[Front-end code edit data]
┄┄┄┄┄┄┄┄┄┄┄┄┄┄┄┄┄┄┄┄

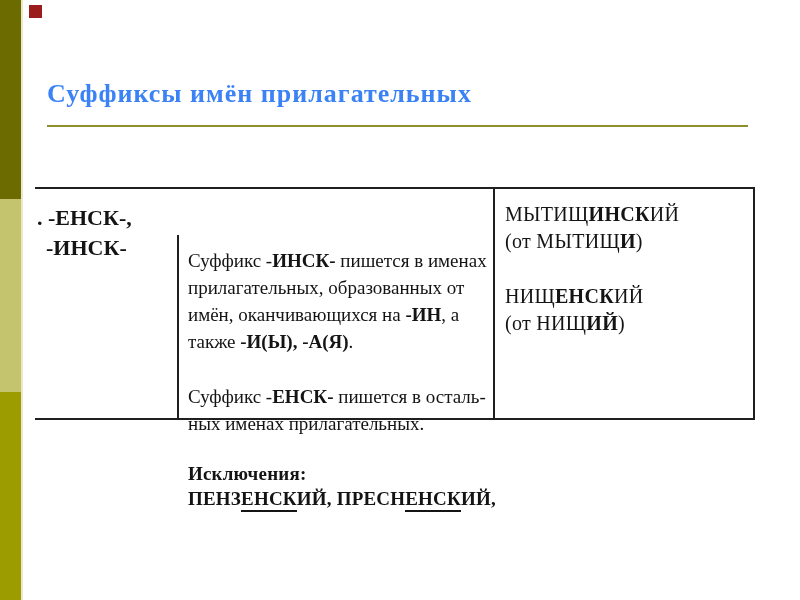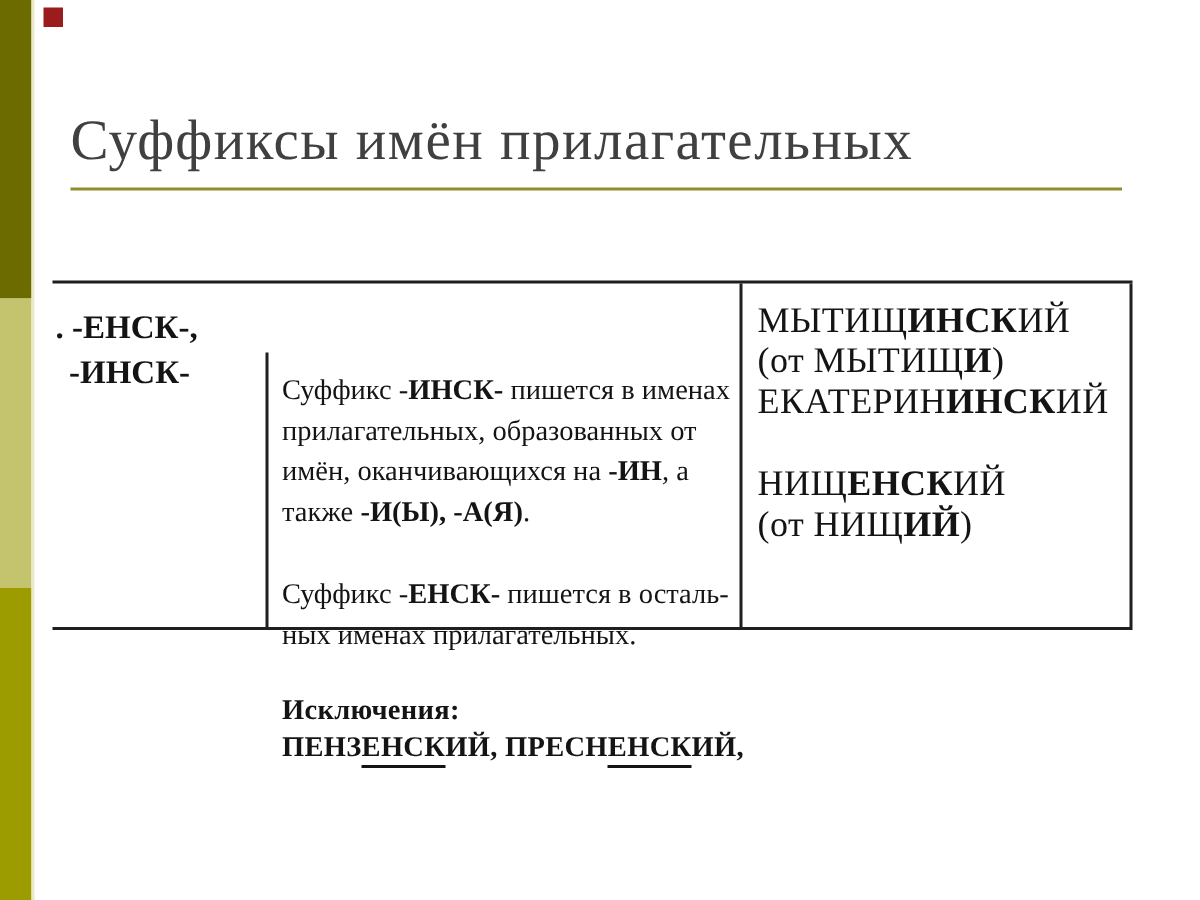"Суффиксы имён прилагательных" .title { color: #404040 -> #3b82f6; font-size: 38px -> 26px; font-weight: normal -> bold }
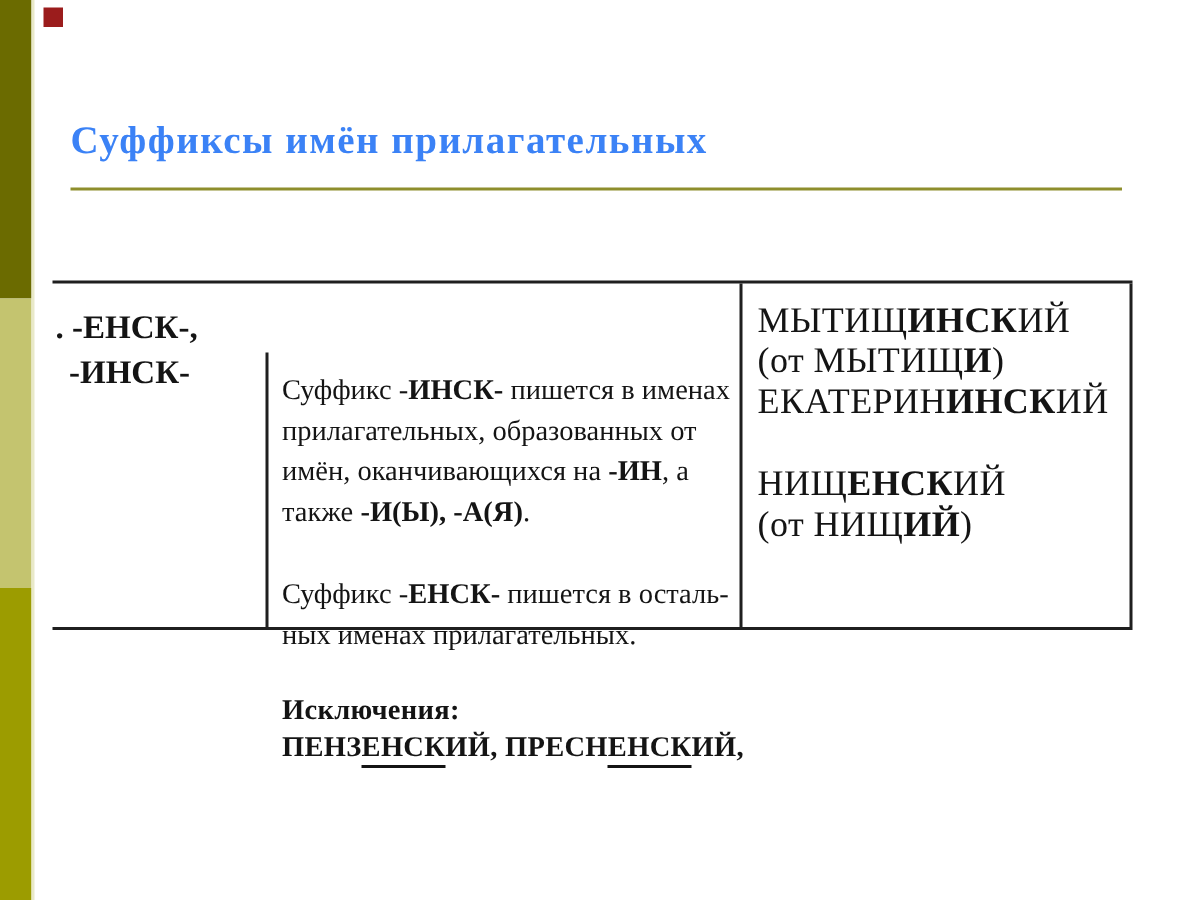"МЫТИЩИНСКИЙ" .col3 .line { font-size: 24px -> 20px }
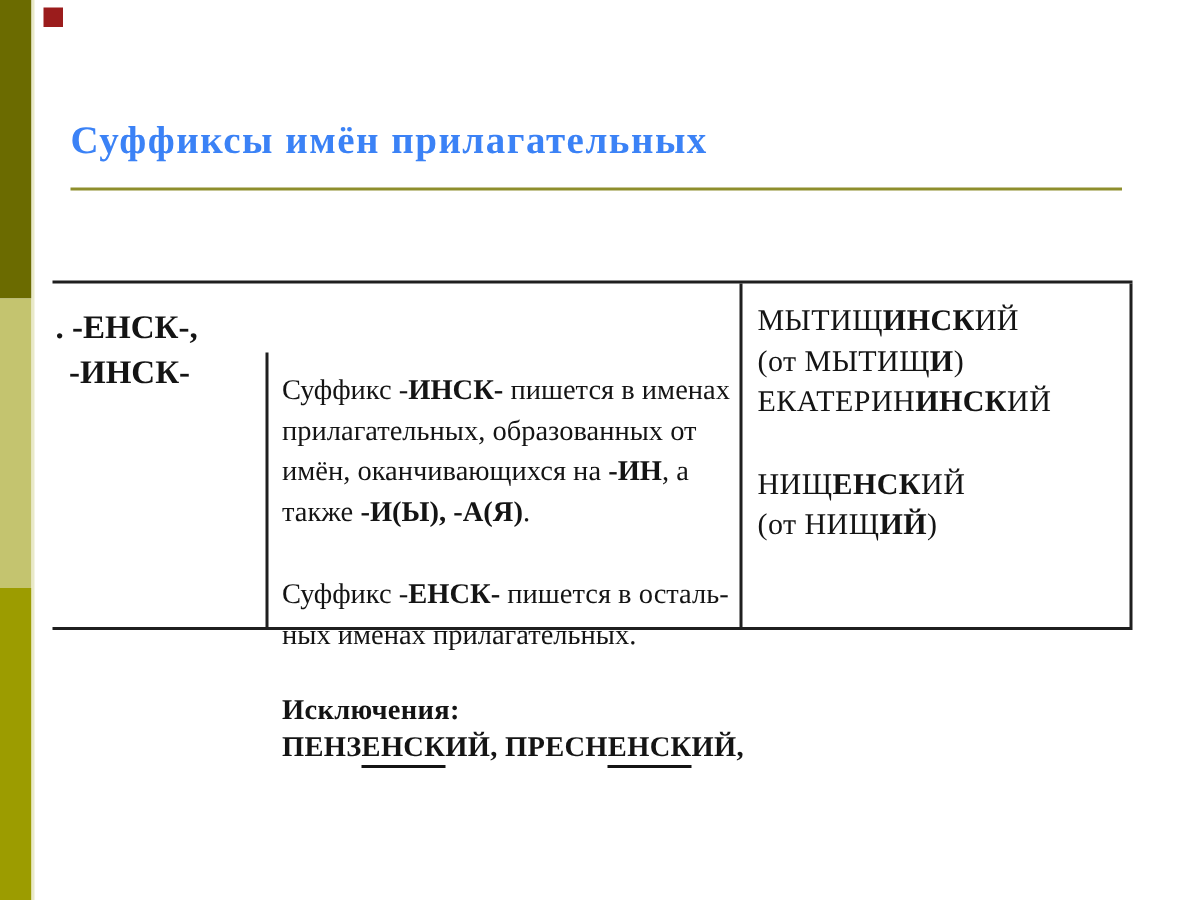"ЕКАТЕРИНИНСКИЙ" div.line { html: <div><span>ЕКАТЕРИН</span><span>ИНСК</span><span>ИЙ</span></div> -> none }
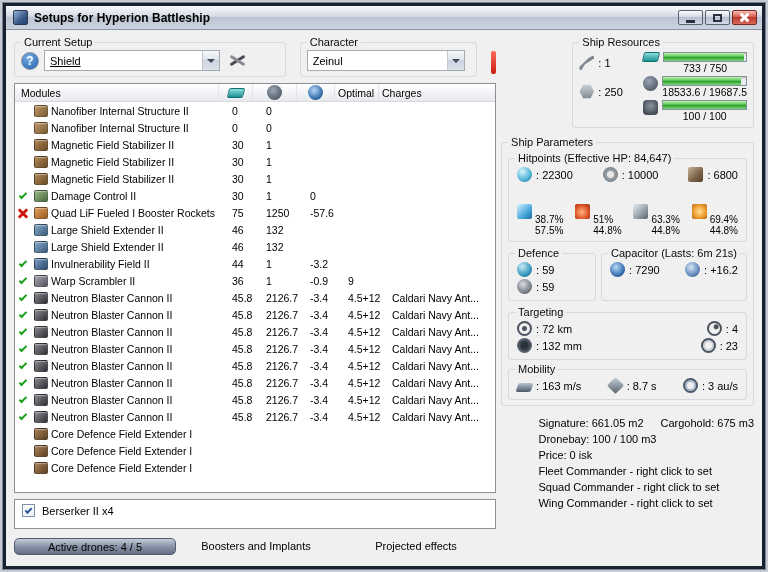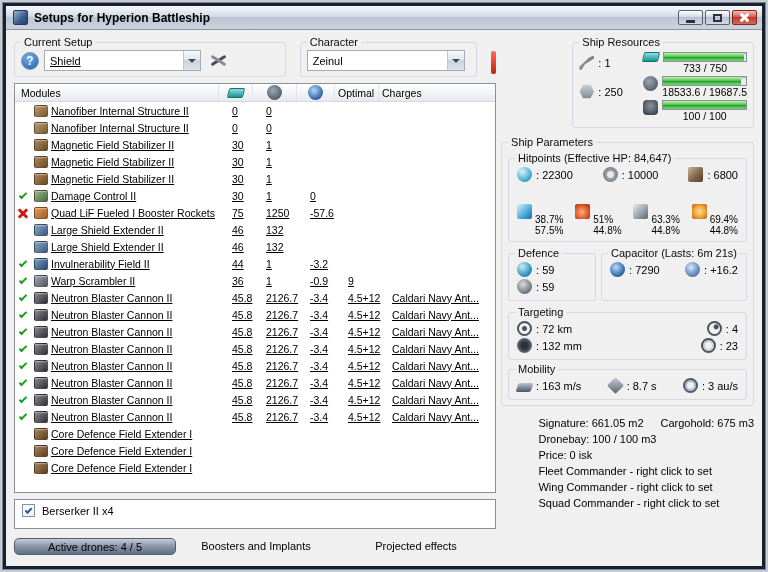"Shield" .setup-combo { width: 157px -> 176px }
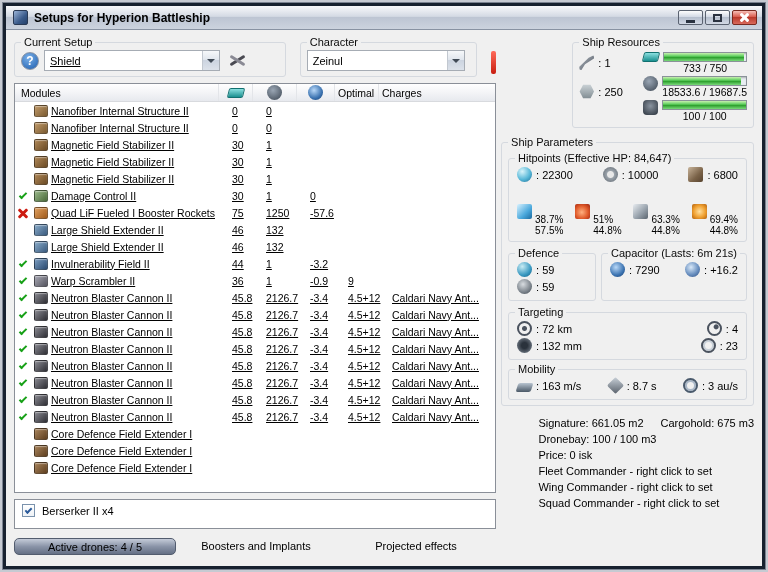"Nanofiber Internal Structure II" .mod-row { text-decoration: underline -> none }
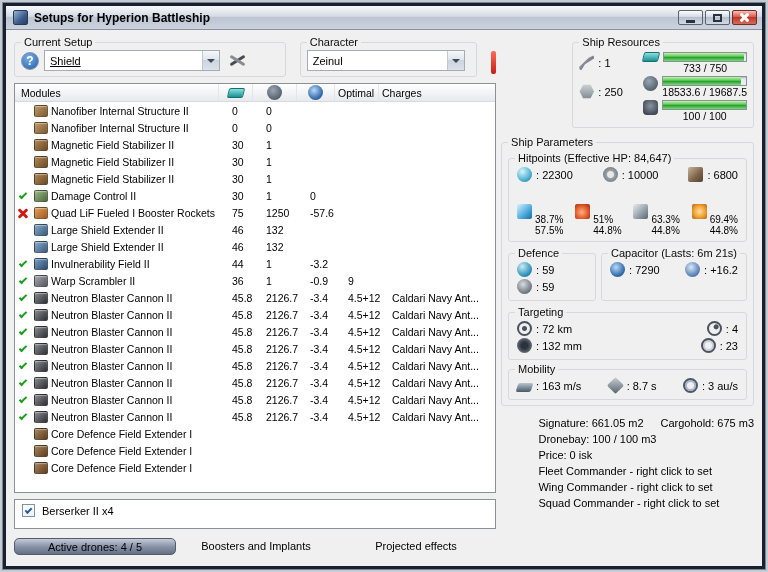"Wing Commander - right click" div { order: before "Squad Commander - right click" -> after "Squad Commander - right click" }
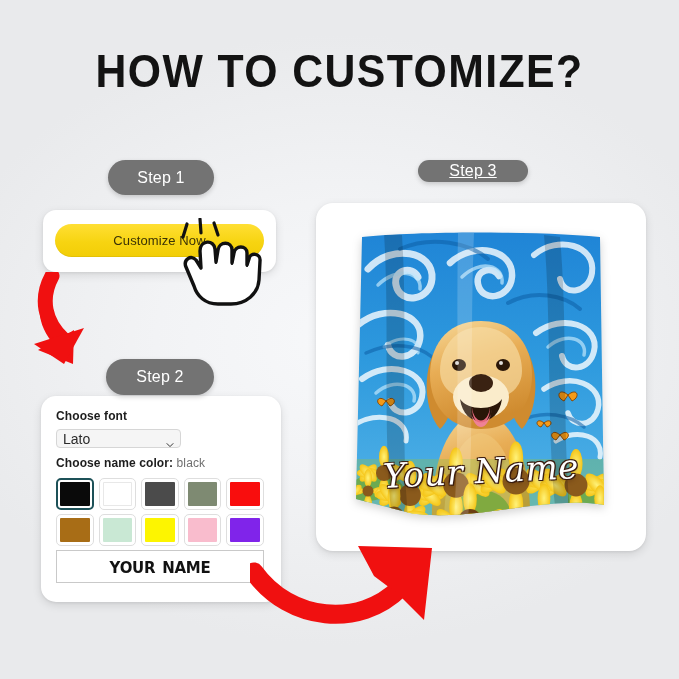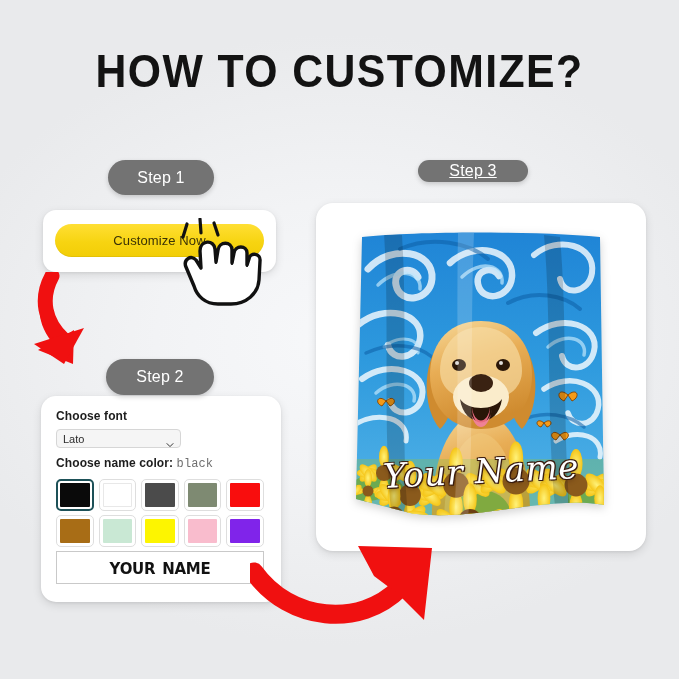"Lato" .select-box .val { font-size: 11px -> 14px }
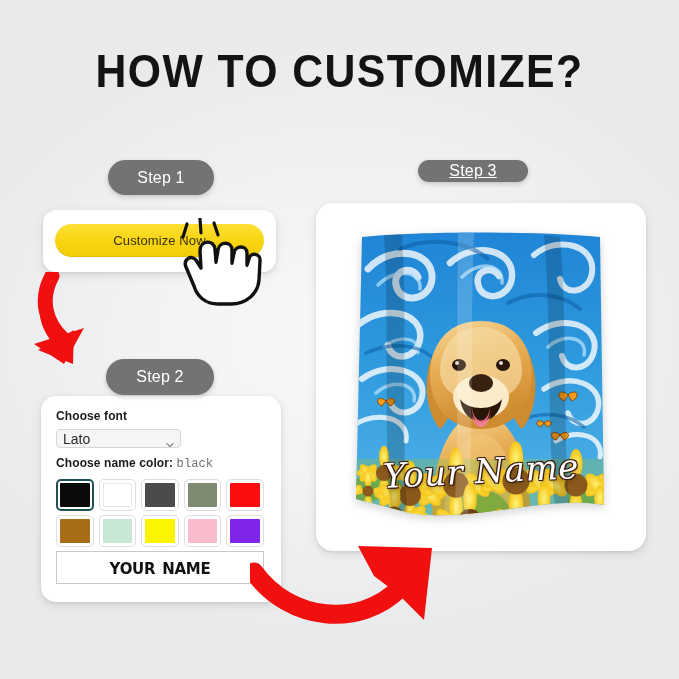"black" .lbl .muted { font-family: Liberation Mono, monospace -> none }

┄┄┄┄┄┄┄┄┄┄┄┄┄┄┄┄┄┄┄┄

■ **Exercise brief**
Set down every entry exactly as it appears, but skip the pictures.

■ **Finished exercise**
"Суффиксы имён прилагательных" .title { color: #404040 -> #3b82f6; font-size: 38px -> 26px; font-weight: normal -> bold }
"МЫТИЩИНСКИЙ" .col3 .line { font-size: 24px -> 20px }
"ЕКАТЕРИНИНСКИЙ" div.line { html: <div><span>ЕКАТЕРИН</span><span>ИНСК</span><span>ИЙ</span></div> -> none }
"Shield" .setup-combo { width: 157px -> 176px }
"Nanofiber Internal Structure II" .mod-row { text-decoration: underline -> none }
"Wing Commander - right click" div { order: before "Squad Commander - right click" -> after "Squad Commander - right click" }
"Lato" .select-box .val { font-size: 11px -> 14px }
"black" .lbl .muted { font-family: Liberation Mono, monospace -> none }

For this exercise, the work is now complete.